#### [Work required]
In the records below, begin at the line containing "[132,148,154,156] --> -> (151, 161) //" and end at the line containing "(44, 482) none"; quote every line in that span exactly, including both boundary lines, and no others.

#### [Material shown]
*** Begin section ***

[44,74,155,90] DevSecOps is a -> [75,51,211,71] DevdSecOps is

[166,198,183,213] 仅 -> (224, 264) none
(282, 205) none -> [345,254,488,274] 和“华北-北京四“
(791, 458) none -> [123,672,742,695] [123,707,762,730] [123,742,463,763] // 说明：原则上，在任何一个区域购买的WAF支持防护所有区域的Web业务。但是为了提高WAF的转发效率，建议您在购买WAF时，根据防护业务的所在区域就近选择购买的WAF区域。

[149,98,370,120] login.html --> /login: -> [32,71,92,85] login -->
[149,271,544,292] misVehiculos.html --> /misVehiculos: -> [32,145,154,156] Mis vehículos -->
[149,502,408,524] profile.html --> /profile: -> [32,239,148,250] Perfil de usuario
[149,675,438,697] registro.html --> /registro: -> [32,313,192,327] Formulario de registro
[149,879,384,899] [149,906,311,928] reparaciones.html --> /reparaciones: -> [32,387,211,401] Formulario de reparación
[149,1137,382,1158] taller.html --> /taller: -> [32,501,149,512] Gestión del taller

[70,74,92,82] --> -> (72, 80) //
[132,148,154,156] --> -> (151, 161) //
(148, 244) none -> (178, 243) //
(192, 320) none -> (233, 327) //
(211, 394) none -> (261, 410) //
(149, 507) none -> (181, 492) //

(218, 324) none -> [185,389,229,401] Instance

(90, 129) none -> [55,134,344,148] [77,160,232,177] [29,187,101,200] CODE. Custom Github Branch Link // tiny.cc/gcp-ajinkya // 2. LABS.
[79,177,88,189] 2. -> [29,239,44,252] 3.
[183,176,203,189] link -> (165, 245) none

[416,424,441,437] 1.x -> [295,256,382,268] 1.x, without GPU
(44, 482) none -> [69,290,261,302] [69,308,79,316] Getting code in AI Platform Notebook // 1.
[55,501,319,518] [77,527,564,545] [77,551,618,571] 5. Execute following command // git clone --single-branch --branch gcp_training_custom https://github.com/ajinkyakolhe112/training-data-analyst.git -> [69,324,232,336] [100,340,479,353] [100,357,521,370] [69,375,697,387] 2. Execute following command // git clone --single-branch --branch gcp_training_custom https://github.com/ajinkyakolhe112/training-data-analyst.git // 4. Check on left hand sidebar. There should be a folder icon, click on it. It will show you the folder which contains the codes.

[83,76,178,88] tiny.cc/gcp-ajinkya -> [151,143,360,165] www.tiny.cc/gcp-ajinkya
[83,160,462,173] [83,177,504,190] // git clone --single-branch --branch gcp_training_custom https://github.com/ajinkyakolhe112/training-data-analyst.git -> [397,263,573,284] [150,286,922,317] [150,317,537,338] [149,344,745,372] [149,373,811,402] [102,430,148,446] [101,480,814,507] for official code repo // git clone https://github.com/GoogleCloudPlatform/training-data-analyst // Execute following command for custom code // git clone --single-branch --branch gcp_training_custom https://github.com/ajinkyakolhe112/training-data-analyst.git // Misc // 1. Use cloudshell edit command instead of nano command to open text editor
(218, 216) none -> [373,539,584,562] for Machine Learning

*** End section ***

#### [Output of the exercise]
[132,148,154,156] --> -> (151, 161) //
(148, 244) none -> (178, 243) //
(192, 320) none -> (233, 327) //
(211, 394) none -> (261, 410) //
(149, 507) none -> (181, 492) //

(218, 324) none -> [185,389,229,401] Instance

(90, 129) none -> [55,134,344,148] [77,160,232,177] [29,187,101,200] CODE. Custom Github Branch Link // tiny.cc/gcp-ajinkya // 2. LABS.
[79,177,88,189] 2. -> [29,239,44,252] 3.
[183,176,203,189] link -> (165, 245) none

[416,424,441,437] 1.x -> [295,256,382,268] 1.x, without GPU
(44, 482) none -> [69,290,261,302] [69,308,79,316] Getting code in AI Platform Notebook // 1.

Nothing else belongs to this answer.